# [ASSIGNMENT]
Find how many lines in the material below contain the word "margin" and give only that number.
====== RECORDS TO PROCESS
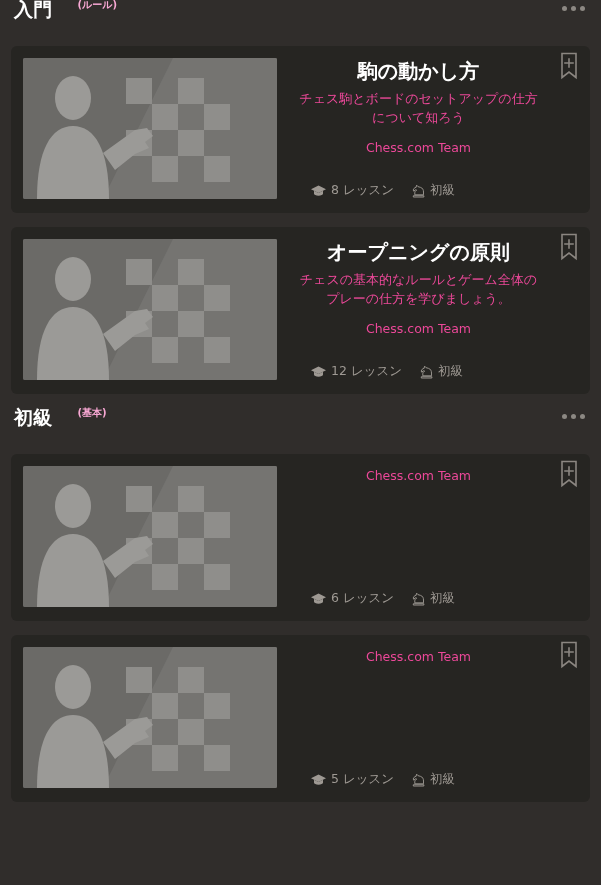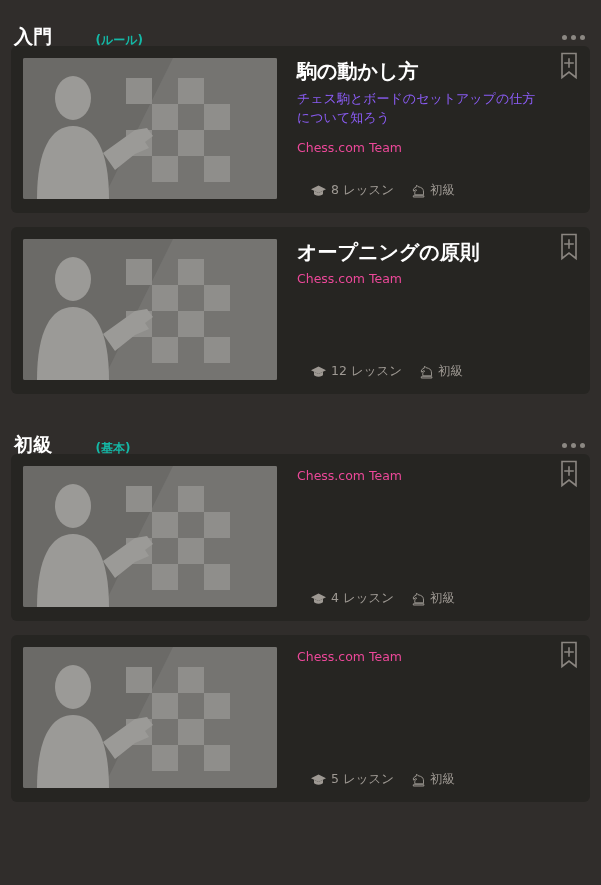--- a/index.html
+++ b/index.html
@@ -27,10 +27,9 @@
   .section-header {
     height: 46px;
     display: flex;
-    align-items: flex-end;
+    align-items: flex-start;
     padding: 0 14px 0 14px;
     box-sizing: border-box;
-    gap: 36px;
   }
   .section-title {
     font-size: 19px;

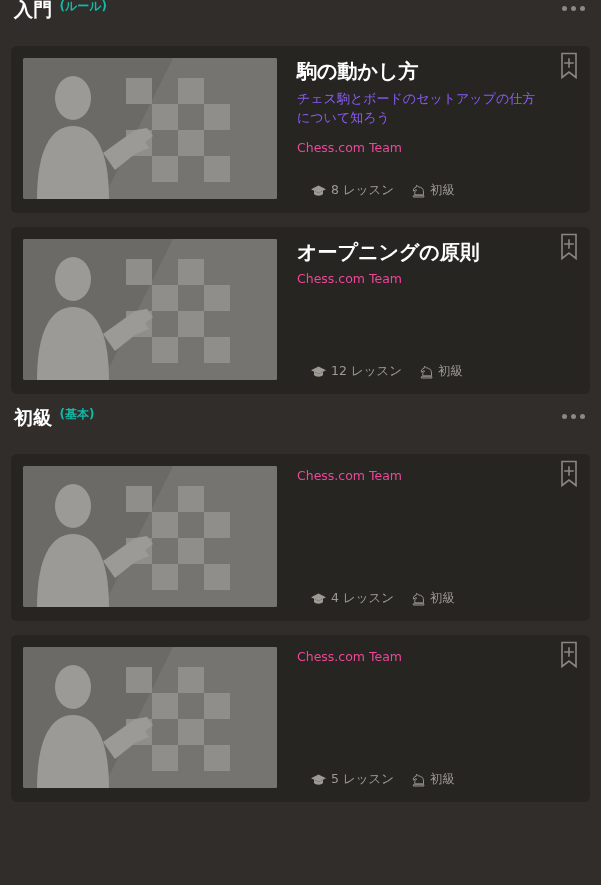--- a/index.html
+++ b/index.html
@@ -39,10 +39,10 @@
     line-height: 1;
   }
   .section-subtitle {
-    font-size: 12px;
+    font-size: 10px;
     font-weight: bold;
-    color: #14b8a6;
-    margin-left: 7px;
+    color: #f9a8d4;
+    margin-left: 25px;
     line-height: 1;
   }
   .section-spacer { flex: 1 1 auto; }

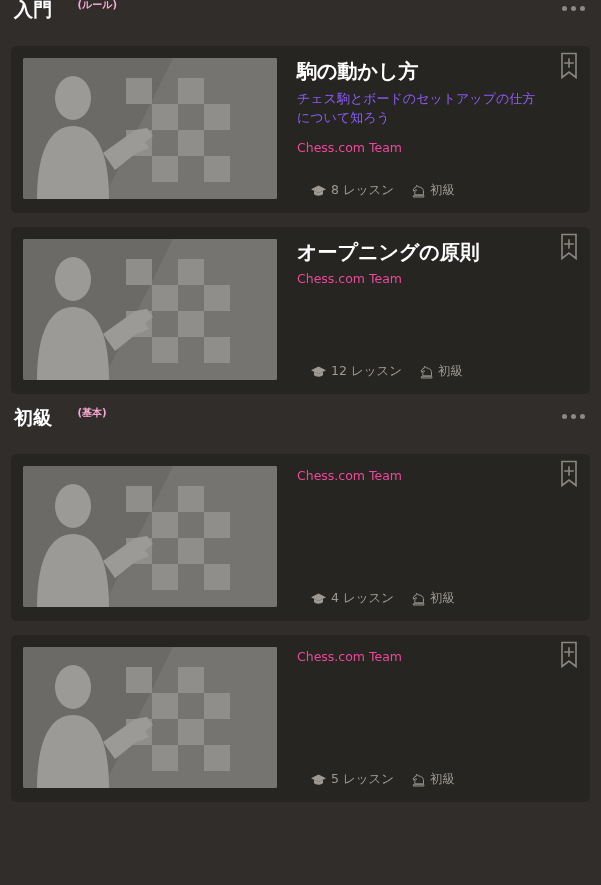--- a/index.html
+++ b/index.html
@@ -63,7 +63,7 @@
   }
 
   
-  .cards { padding: 0 11px; box-sizing: border-box; }
+  .cards { padding: 0 11px; box-sizing: border-box; text-align: center; }
   .course-card {
     position: relative;
     background: #262522;

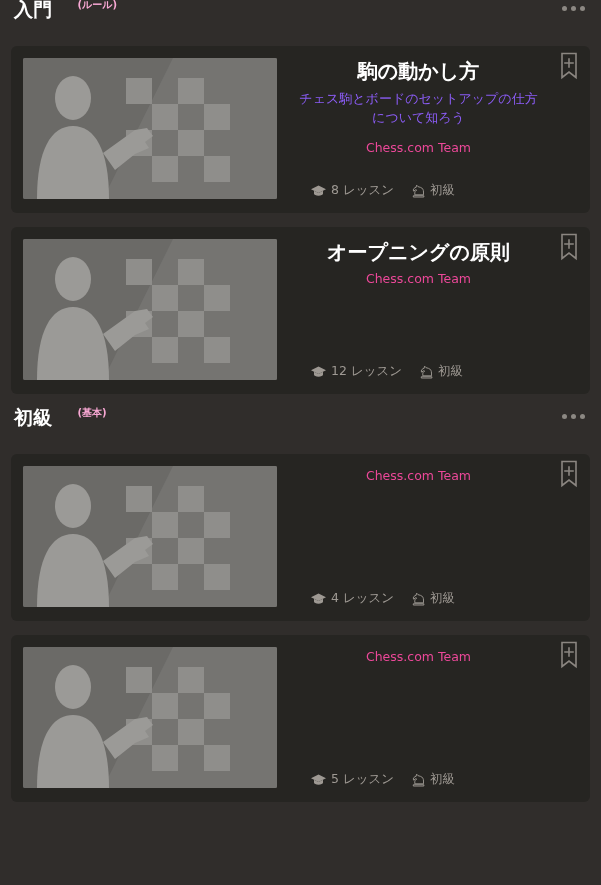--- a/index.html
+++ b/index.html
@@ -109,7 +109,7 @@
   }
   .card-desc {
     font-size: 13px;
-    color: #8b5cf6;
+    color: #ec4899;
     line-height: 1.45;
     margin: 0 0 12px 0;
   }

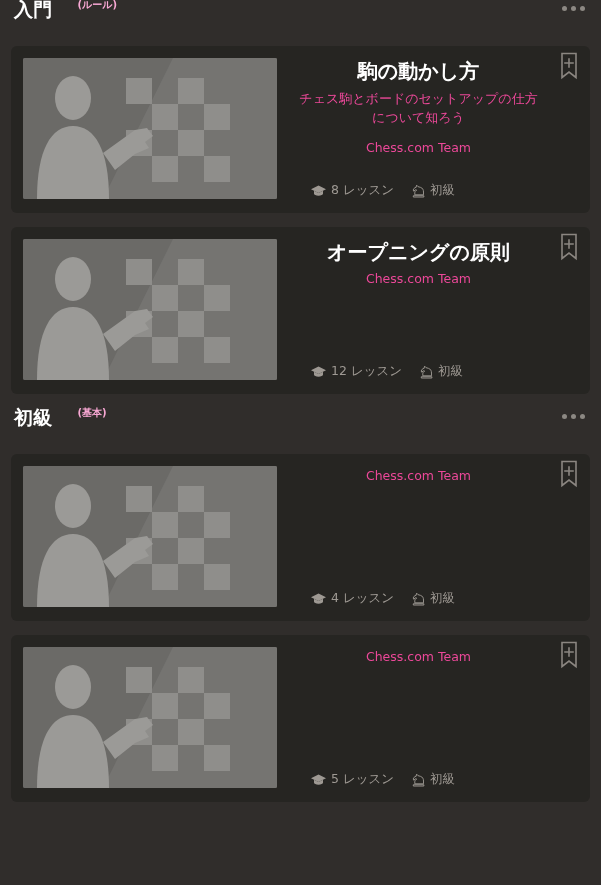--- a/index.html
+++ b/index.html
@@ -241,6 +241,7 @@
         </div>
         <div class="card-body">
           <div class="card-title">オープニングの原則</div>
+          <div class="card-desc">チェスの基本的なルールとゲーム全体のプレーの仕方を学びましょう。</div>
           <div class="card-author">Chess.com Team</div>
           <div class="card-meta">
             <span class="meta-item">

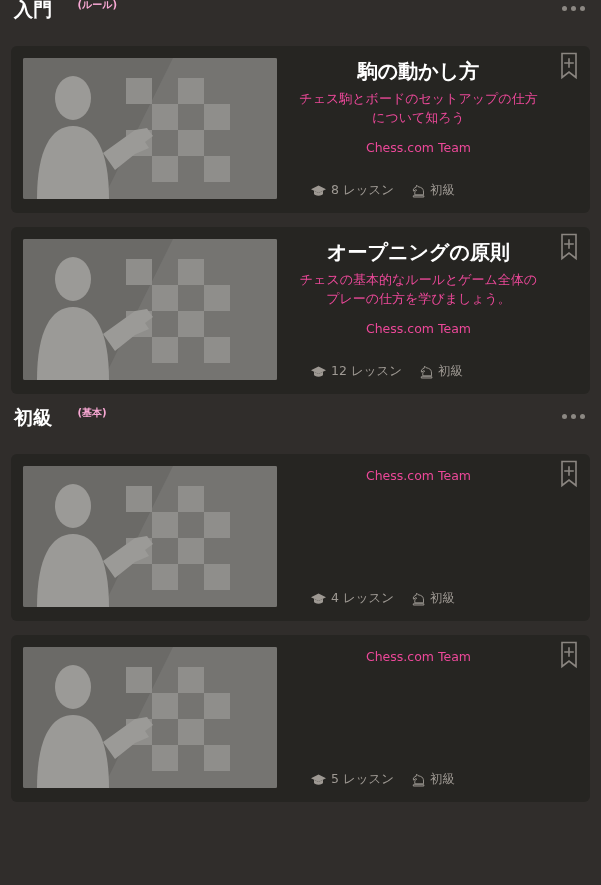--- a/index.html
+++ b/index.html
@@ -314,7 +314,7 @@
                 <path d="M8 0 L16 4 L8 8 L0 4 Z" fill="#9e9993"></path>
                 <path d="M3.2 5.6 L3.2 9 C3.2 10.2 5.3 11 8 11 C10.7 11 12.8 10.2 12.8 9 L12.8 5.6 L8 8 Z" fill="#9e9993"></path>
               </svg>
-              <span>4 レッスン</span>
+              <span>6 レッスン</span>
             </span>
             <span class="meta-item">
               <svg class="meta-icon" width="13" height="14" viewBox="0 0 14 15" aria-hidden="true">

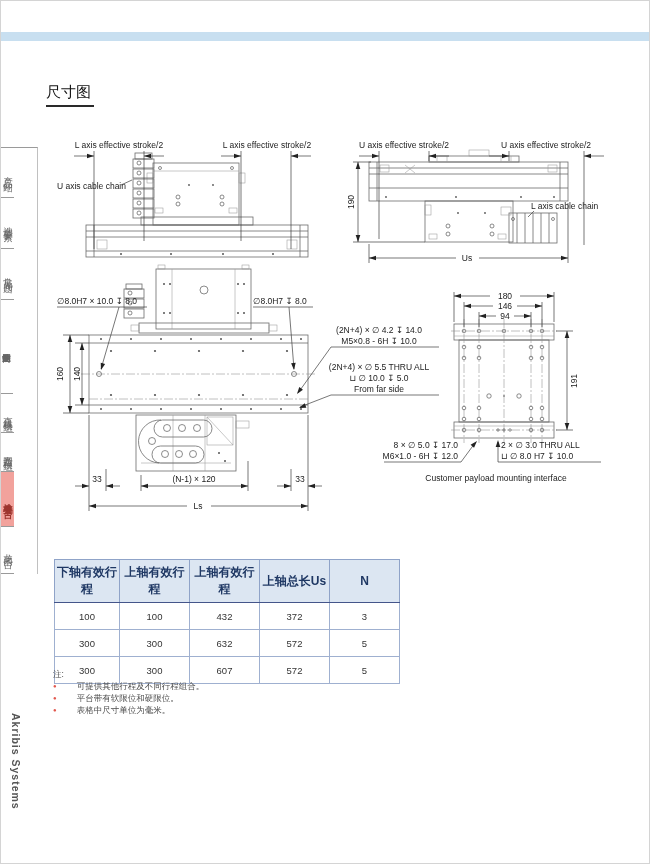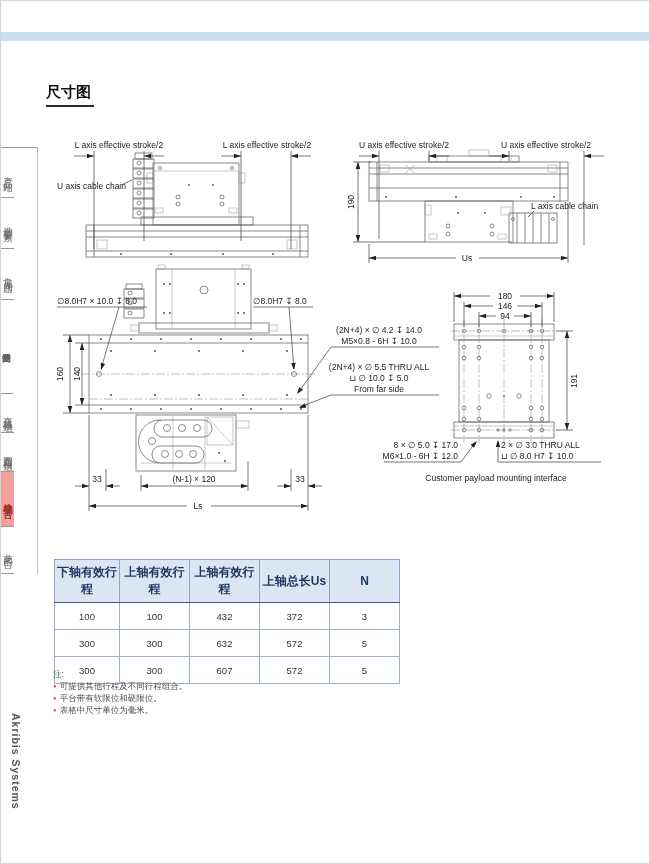--- a/index.html
+++ b/index.html
@@ -10,7 +10,7 @@
   .band{position:absolute;left:0;top:31px;width:650px;height:9px;background:#c8dff0;}
   .page-title{position:absolute;left:28px;top:13px;background:#fff;padding:2px 12px 2px 3px;
         font-size:23px;font-weight:600;color:#1b1b1b;letter-spacing:.5px;z-index:2;}
-  .section-title{position:absolute;left:45px;top:82px;font-size:15px;font-weight:bold;color:#111;
+  .section-title{position:absolute;left:45px;top:82px;font-size:15px;font-weight:normal;color:#111;
         border-bottom:2px solid #2a2a2a;padding:0 3px 3px 0;}
   
   .sidebar{position:absolute;left:0;top:146px;width:37px;border-top:1px solid #9a9a9a;

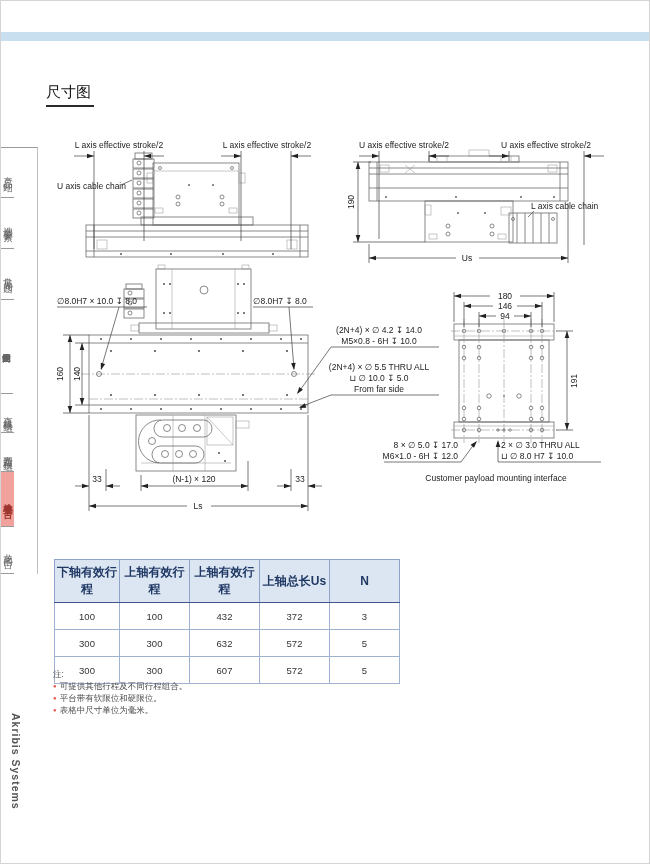--- a/index.html
+++ b/index.html
@@ -40,7 +40,7 @@
         height:14px;padding:6px;}
   
   .notes{position:absolute;left:52px;top:667px;font-size:8.5px;color:#4c4c4c;line-height:12px;}
-  .note-row{display:flex;align-items:center;gap:3px;}
+  .note-row{display:flex;align-items:center;gap:20px;}
   .note-bullet{color:#e2574d;font-size:6px;line-height:12px;}
 </style>
 </head>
============
# [WRITTEN RESPONSE]
3